5 Signs He is NOT an Alpha Male

He is NOT an Alpha Male

The following are examples of what I feel an alpha male would not look like. Having said that...

Beware of these if you are in a Long-term Relationship!

If you are in a long term relationship right now, take these 5 indicators LIGHTLY. They do not hard core apply to YOU all the time, because when you spend THAT much time with someone, you realise that we all have moments where we slip in to different roles and he might have done something once or twice that indicated he was a beta male but really he isn't. (Click here to complete the quiz "Am I Dating a Commitment Friendly Man?)

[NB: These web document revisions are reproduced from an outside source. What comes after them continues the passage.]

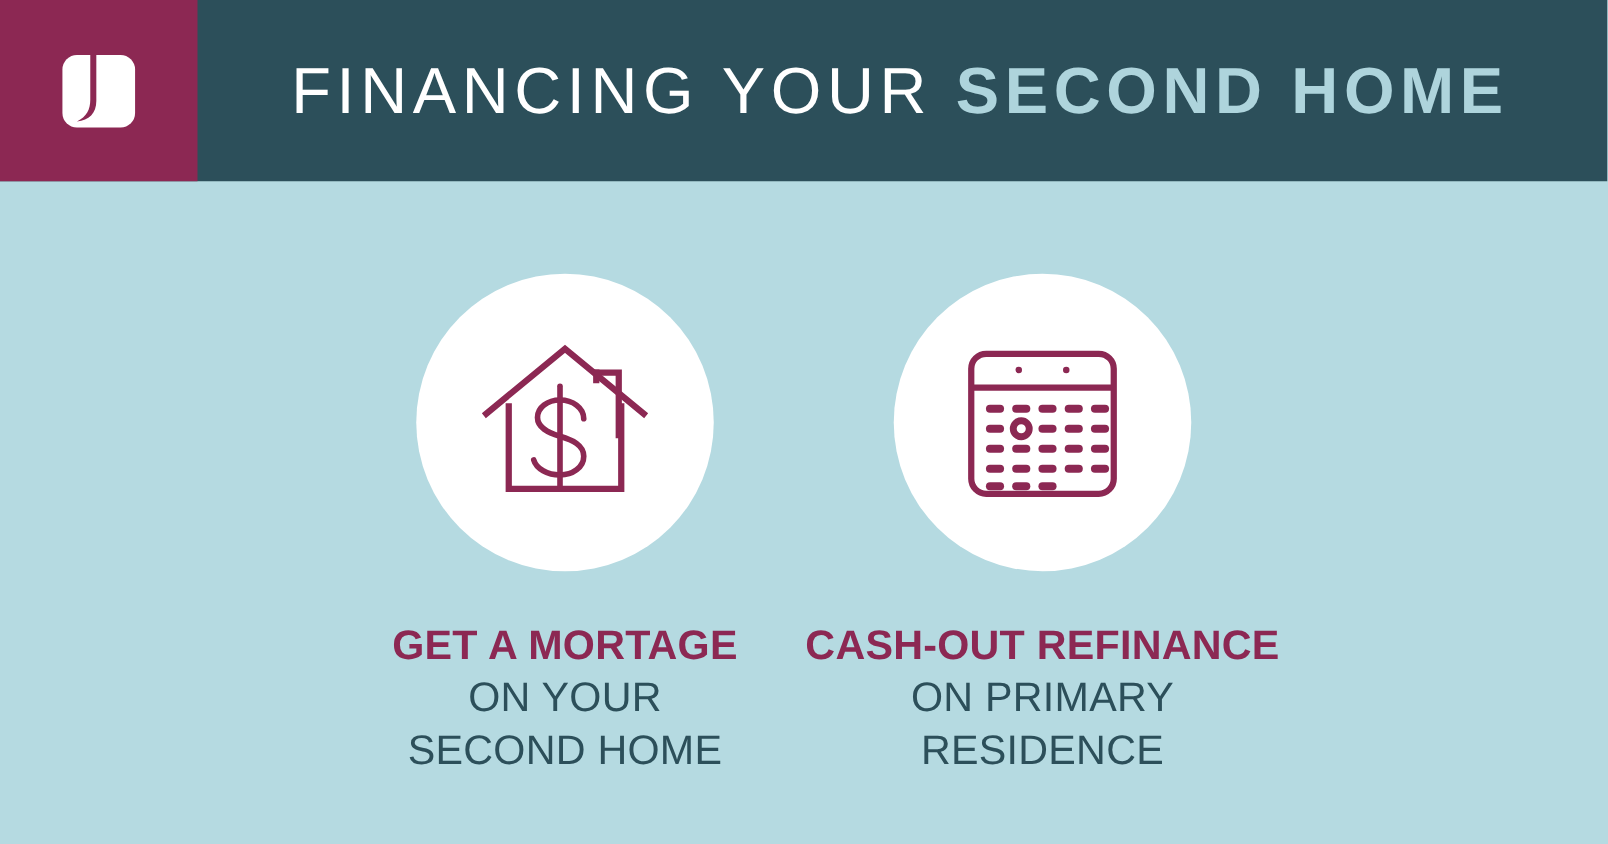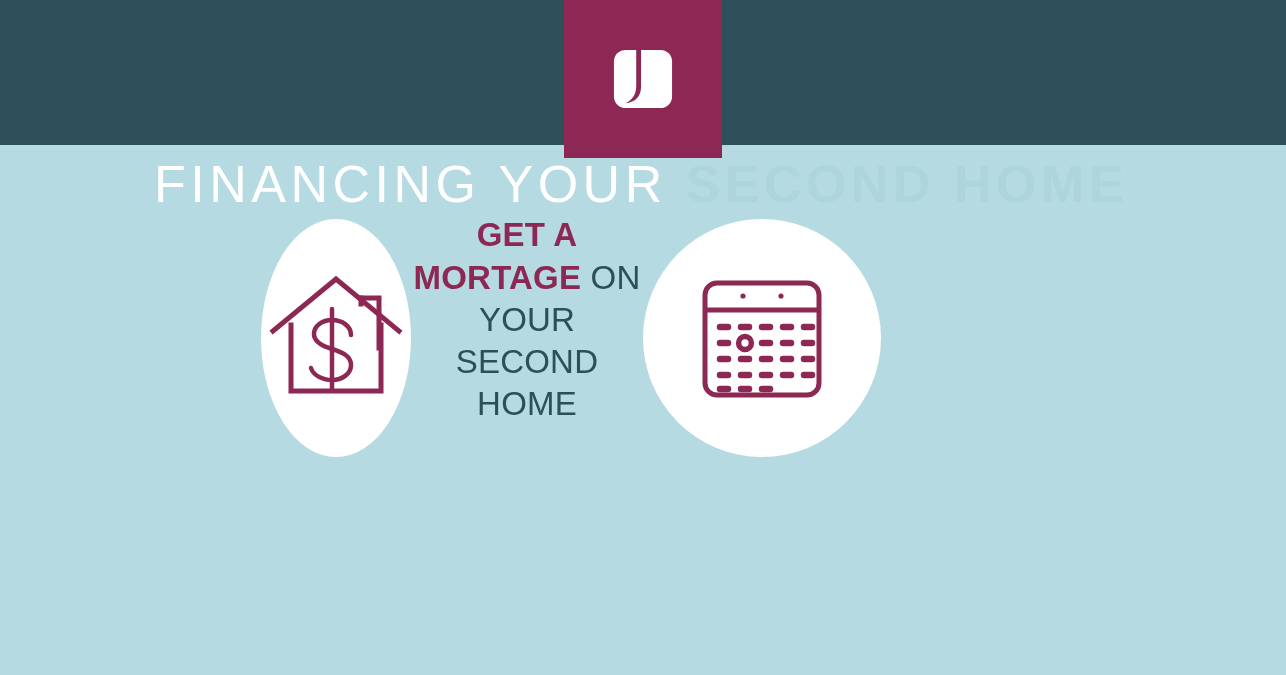"FINANCING YOUR SECOND HOME" .header-band { flex-direction: column -> none }
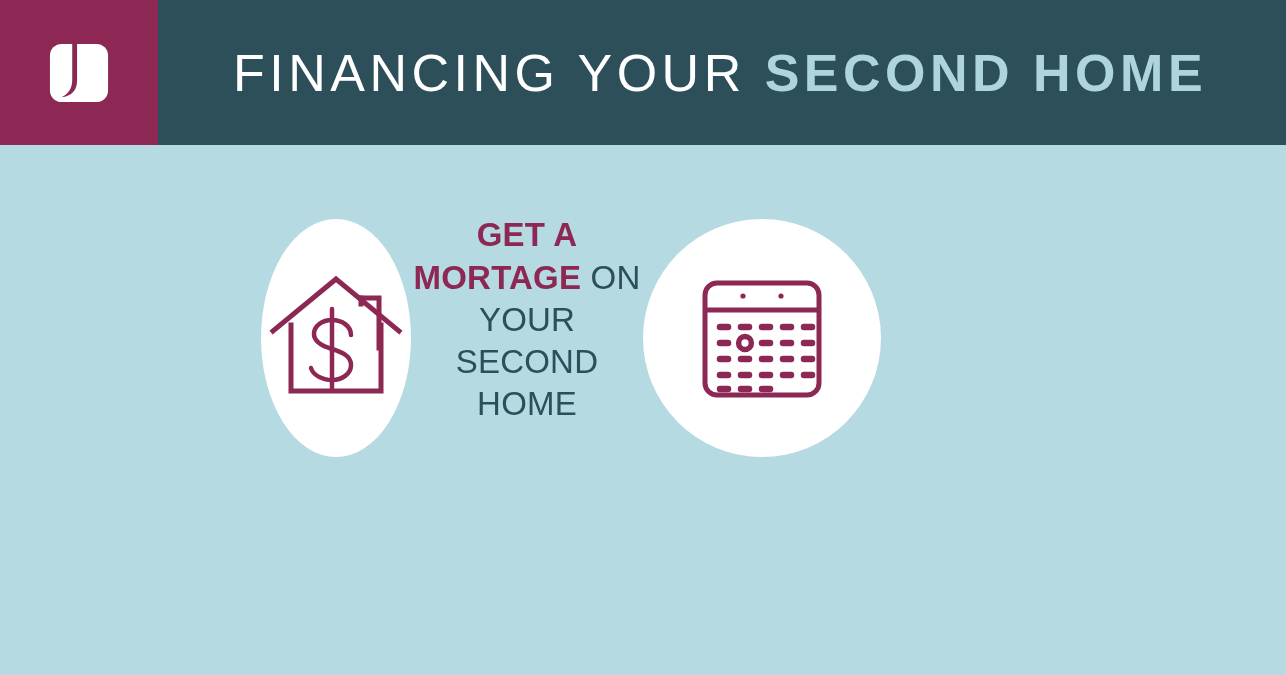"GET A MORTAGE ON YOUR" .column { flex-direction: row -> column }
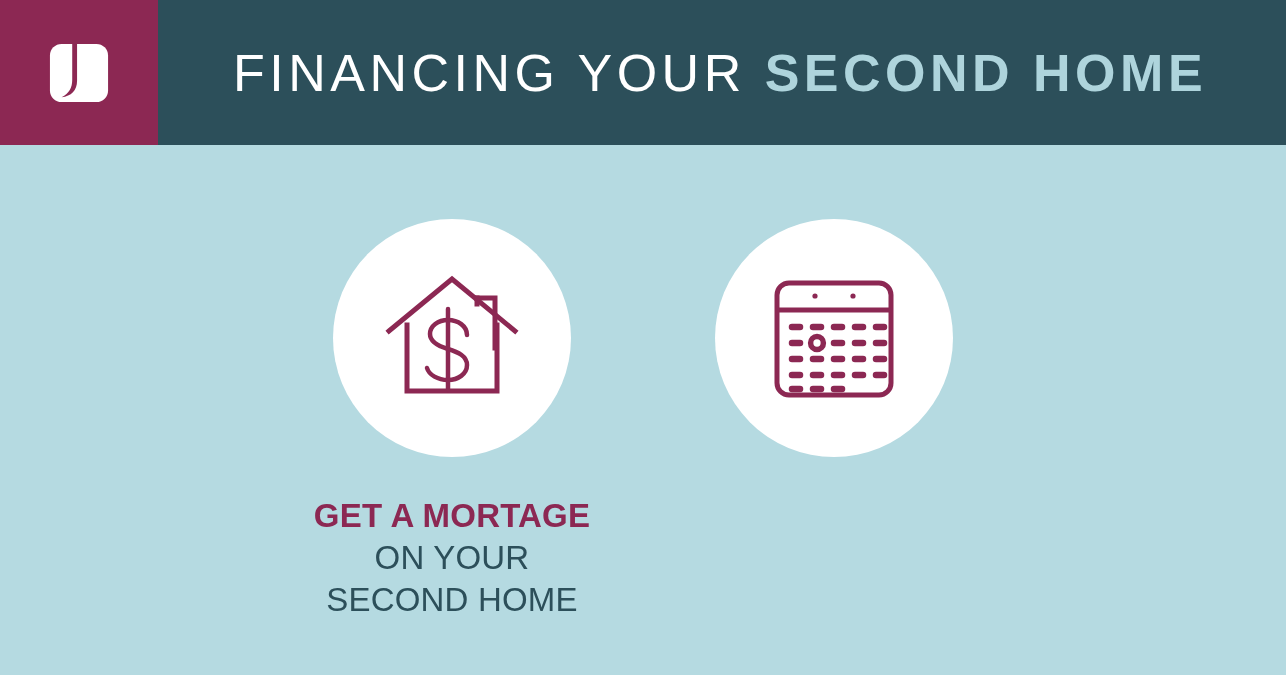"CASH-OUT REFINANCE ON PRIMARY RESIDENCE" div.caption { html: none -> <div> <span>CASH-OUT REFINANCE</span><span> ON PRIMARY RESIDENCE</span> </div> }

And that is normal, and natural and there's nothing wrong with that. Just like you show up in your masculine energy sometimes, no matter how beautifully feminine or motherly you are 80% of the time.

If you're dating...

This post is for you if you are single and dating and want a strong alpha male and want to sift through the men who perhaps won't be that strength for you when you need him to be. I don't know about you - but I know when I was dating, it was INCREDIBLY helpful to have signs to go by, before wasting time with someone who isn't right for you.

What is an Alpha Male?

In today's day and age, because most of us do not live in tribes anymore, the alpha male might not be as OBVIOUS, so that's why I believe signs are more important.

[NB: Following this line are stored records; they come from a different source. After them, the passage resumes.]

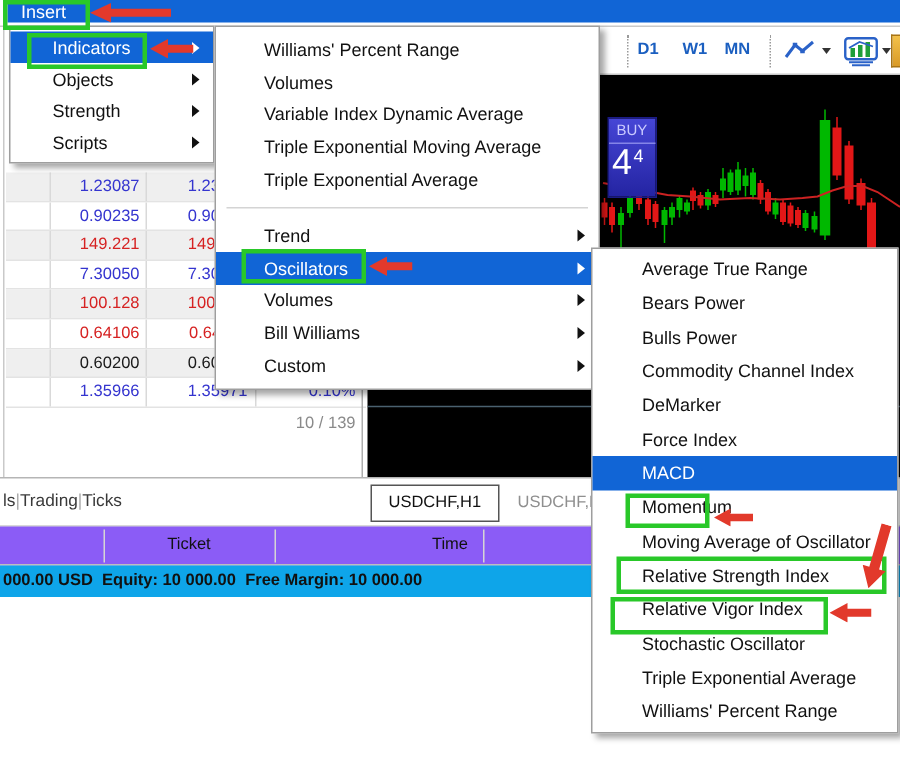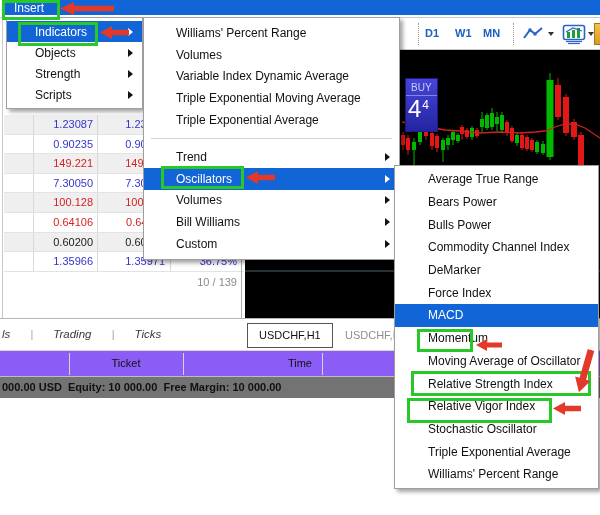"36.75%" div.c-pct { text: 36.75% -> 0.10% }
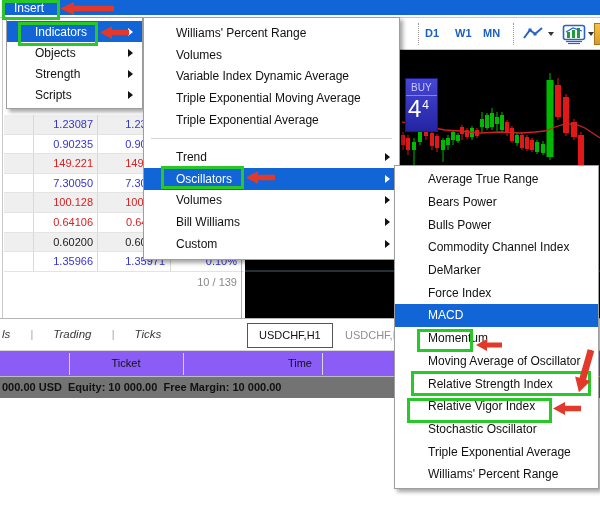"ls" .left-tabs { font-style: italic -> none; gap: 20px -> 0 }
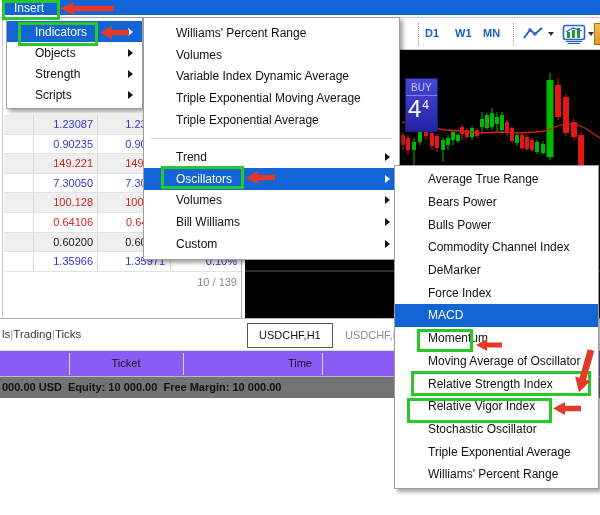"000.00 USD Equity: 10 000.00" .statusbar { background: #737373 -> #0ea5e9 }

Thousands (even millions) of years ago, it was obvious who the alpha male was; he was the guy who lead the tribe, who got the pick of ALL the women, and fathered most of the tribe's population!

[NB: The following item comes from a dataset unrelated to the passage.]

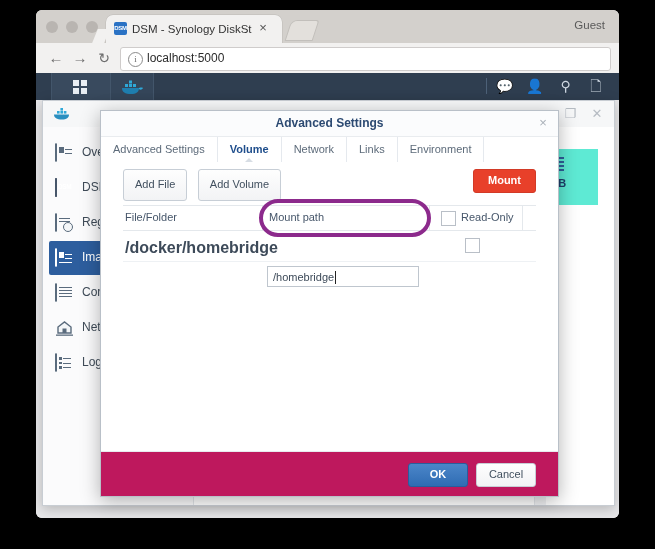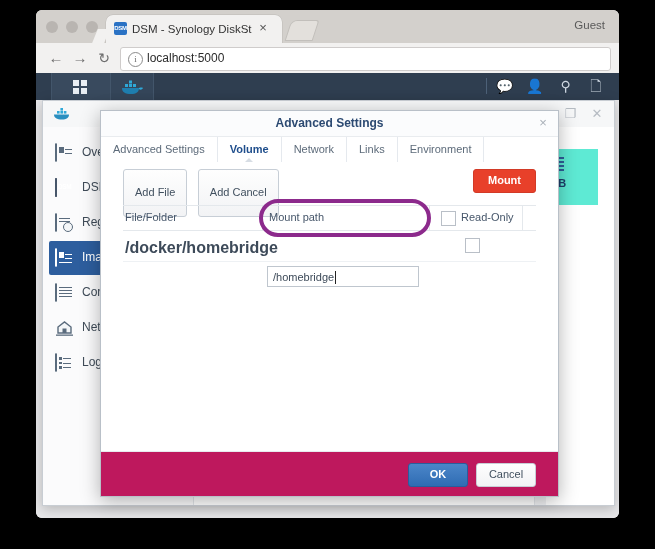"Add File" .btn { padding: 12px 11px -> 4px 11px }
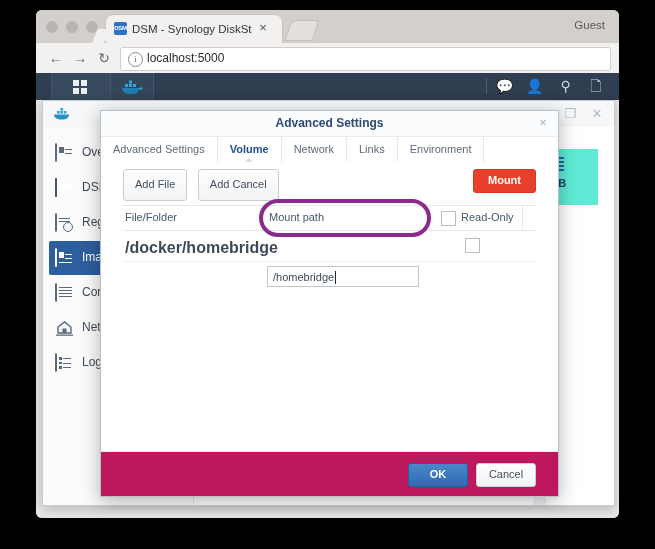"Add Cancel" span.btn { text: Cancel -> Volume }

But of course, other men hated that because they didn't get the opportunity to pass on their genes; one man commandeered all the female reproductive resources; so of course, the society we have today works MUCH better for most of us; where, for some of us, we can be UNEMPLOYED and still pass on our genes.

Hell, we can live off the government, be on drugs, and still Pass on our genes. Not good; but it still happens.

Yet; as a woman, you can feel whether a man is a dominant or submissive man, right?

Here is how I define an Alpha Male

In today's day and age, signs that a man is an alpha male are signs that he has a strong masculine energy; that he is not afraid to be dominant and to hold his ground.

Just because a man is an alpha male doesn't mean he can't have a well developed feminine energy, too. Remember that! It's simply because he's more multi-dimensional.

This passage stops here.